Team Wallraff: Undercover im Sankt Josef-Heim der Münchenstift GmbH
Menschenunwürdige Zustände trotz Bestnoten
Rund 2,5 Millionen pflegebedürftiger Menschen gibt es in Deutschland – Tendenz steigend. 30 Prozent davon sind in Altenheimen untergebracht. Für Undercover-Reporterin Pia Osterhaus ein Grund, sich in deutschen Altenpflegeheimen einmal genauer umzuschauen. Neun Monate lang hat sie sich in namhafte und besonders gut bewertete Pflegeheime eingeschleust.
Als Praktikantin arbeitet sie unter anderem im Sankt Josef-Heim der Münchenstift GmbH. Eine gemeinnützige Tochtergesellschaft mit gutem Ruf, vom medizinischen Dienst der Krankenkassen (MDK) mit der Note 1,0 bewertet. Ein Pflegeplatz kostet hier zwischen 2500 und 4000 Euro. Zum Zeitpunkt der Dreharbeiten kamen auf 2-3 Pfleger rund 40 Patienten. Damit ist oft nicht genug Zeit für die gesamte Morgenpflege, insbesondere schwieriger und dementer Patienten. Pflegbedürftige und einsame Menschen müssen hier im Akkord versorgt werden. Die Pfleger sind chronisch überfordert und unterbesetzt. Pia Osterhaus: „Ich hatte den Eindruck, dass hier oft nicht einmal Zeit für das Nötigste war.“
Die RTL-Reporterin findet eine 92-Jährige vor, die seit Stunden im durchnässten Bett sitzt, tägliches Duschen oder Baden ist nicht möglich. Die Nerven der Pfleger im Wettlauf gegen die Zeit werden gerade mit schwierigen Patienten oft auf die Probe gestellt. Pflegerin Jessica W. und weitere Kollegen entdecken bei solchen Bewohnern zum Teil blaue Flecken. Die Folge von blutverdünnenden Medikamenten oder womöglich grobe Behandlung?

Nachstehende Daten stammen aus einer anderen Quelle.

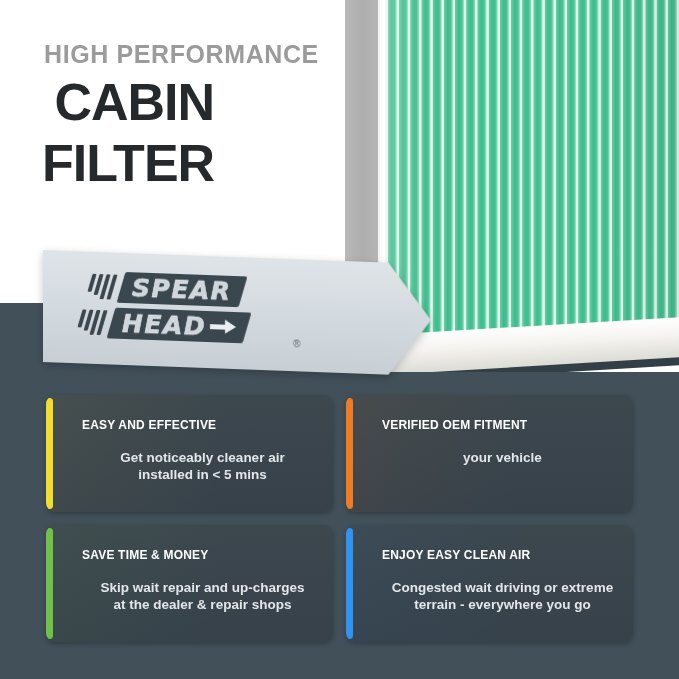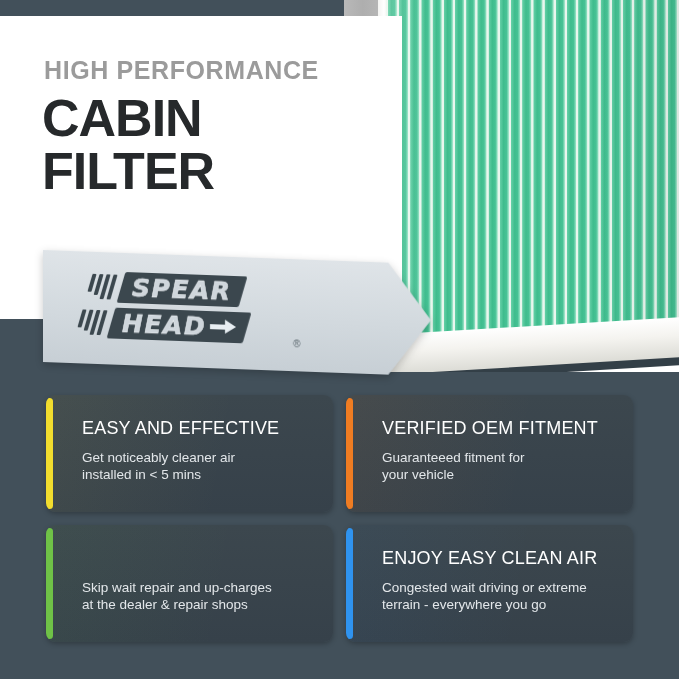--- a/index.html
+++ b/index.html
@@ -54,8 +54,9 @@
 
   
   .white-panel{
-    position:absolute; left:0; top:16px; width:402px; height:303px;
+    position:absolute; left:0; top:0; width:345px; height:303px;
     background:#ffffff;
+    text-align:right;
   }
   .kicker{
     position:absolute; left:44px; top:40px;

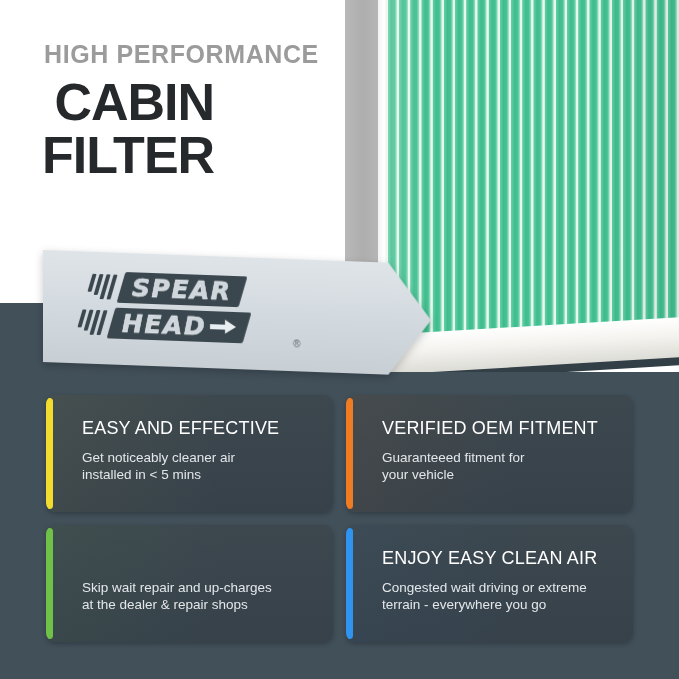--- a/index.html
+++ b/index.html
@@ -68,7 +68,7 @@
     font-size:52px; font-weight:700; line-height:.95;
     letter-spacing:-1px; color:#26292b; white-space:nowrap;
   }
-  .headline .l2{ display:block; margin-top:4px; }
+  .headline .l2{ display:block; margin-top:12px; }
 
   
   .banner-wrap{

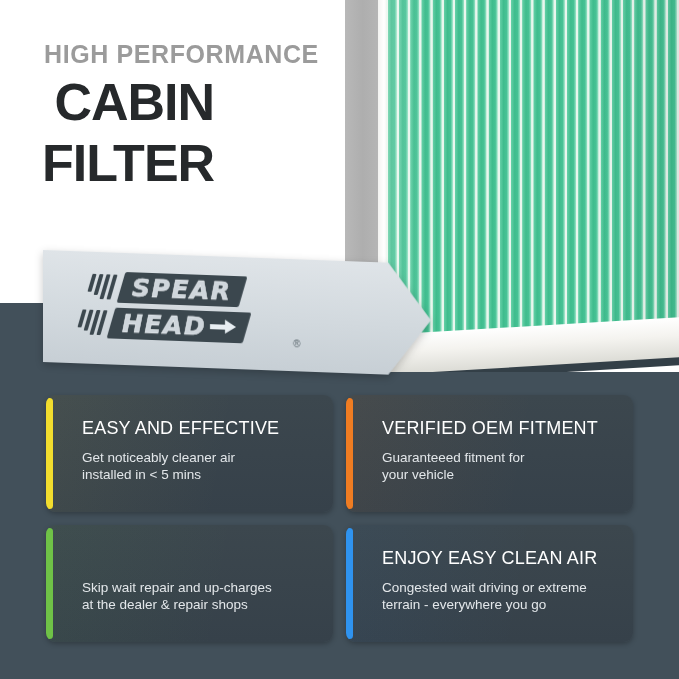--- a/index.html
+++ b/index.html
@@ -139,7 +139,7 @@
   }
   .card-title{
     position:absolute; left:36px; top:23px; right:10px;
-    font-size:18px; font-weight:400; color:#ffffff; letter-spacing:.2px;
+    font-size:12px; font-weight:700; color:#ffffff; letter-spacing:.2px;
     white-space:nowrap;
   }
   .card-body{

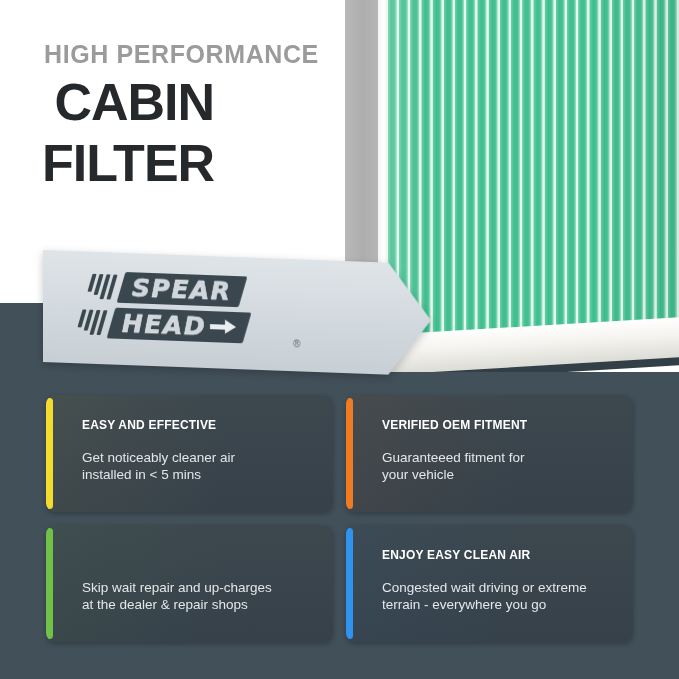--- a/index.html
+++ b/index.html
@@ -144,7 +144,7 @@
   }
   .card-body{
     position:absolute; left:36px; top:54px; right:10px;
-    font-size:13.5px; line-height:1.28; color:#e3e7ea; font-weight:400;
+    font-size:13.5px; line-height:1.28; color:#e3e7ea; font-weight:700;text-align:center;
   }
   .card-body span{ display:block; white-space:nowrap; }
 </style>

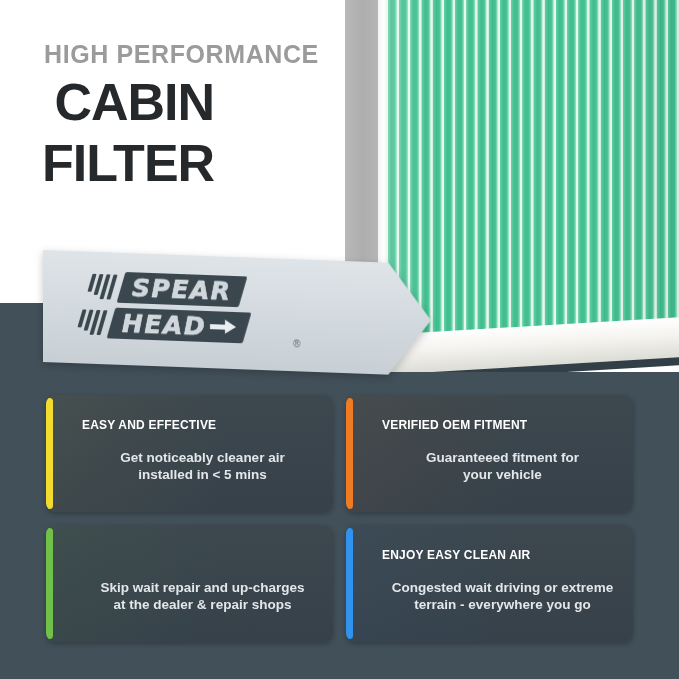--- a/index.html
+++ b/index.html
@@ -218,7 +218,6 @@
       <div class="accent" style="background: rgb(239, 124, 34);"></div>
       <div class="card-title">VERIFIED OEM FITMENT</div>
       <div class="card-body">
-        <span>Guaranteeed fitment for</span>
         <span>your vehicle</span>
       </div>
     </div>

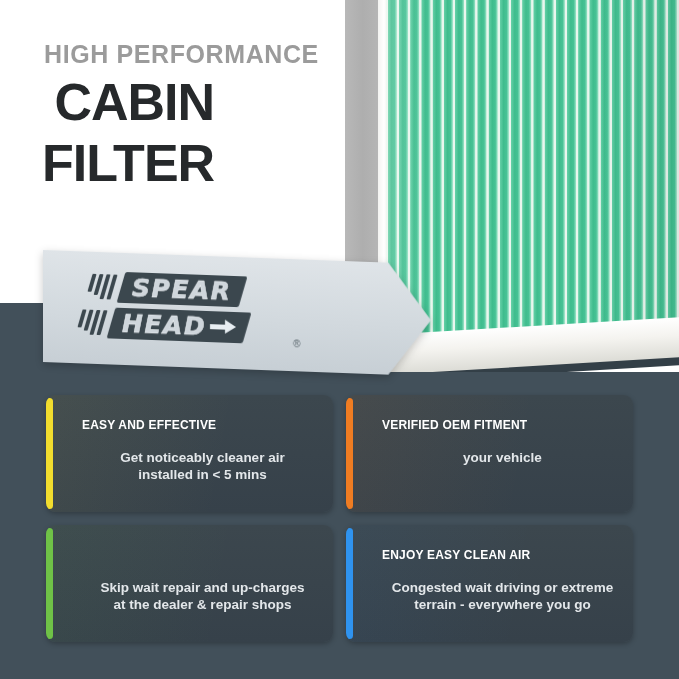--- a/index.html
+++ b/index.html
@@ -225,6 +225,7 @@
     <div class="card">
       <div class="tint" style="background: linear-gradient(100deg, rgba(110, 190, 90, 0.06) 0%, rgba(0, 0, 0, 0) 62%);"></div>
       <div class="accent" style="background: rgb(111, 194, 71);"></div>
+      <div class="card-title">SAVE TIME &amp; MONEY</div>
       <div class="card-body">
         <span>Skip wait repair and up-charges</span>
         <span>at the dealer &amp; repair shops</span>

Über mögliche Gewalt möchte mit Pia Osterhaus jedoch niemand sprechen. Jessica W. bedauert, dass oft gerichtsverwertbare Beweise fehlen. Schließlich ermittelt sogar die Polizei wegen eines Bewohners mit Brillenhämatomen. Kollegen hatten die Beschwerde des Patienten, der behauptete, geschlagen worden zu sein, weitergegeben. Laut Recherche der Undercover-Reporterin fanden jedoch entscheidende Untersuchungen, wie eine Computertomographie, nicht statt. Laut Auskunft der Einrichtung werden die Ermittlungen voraussichtlich eingestellt.
Über Wochen hatte Reporterin Osterhaus der Heimaufsicht in München anonyme Meldungen über die Missstände in dem Heim zukommen lassen – keine Reaktion. Generell weist das Haus alle Vorwürfe im Rahmen der angefragten Stellungnahme zurück.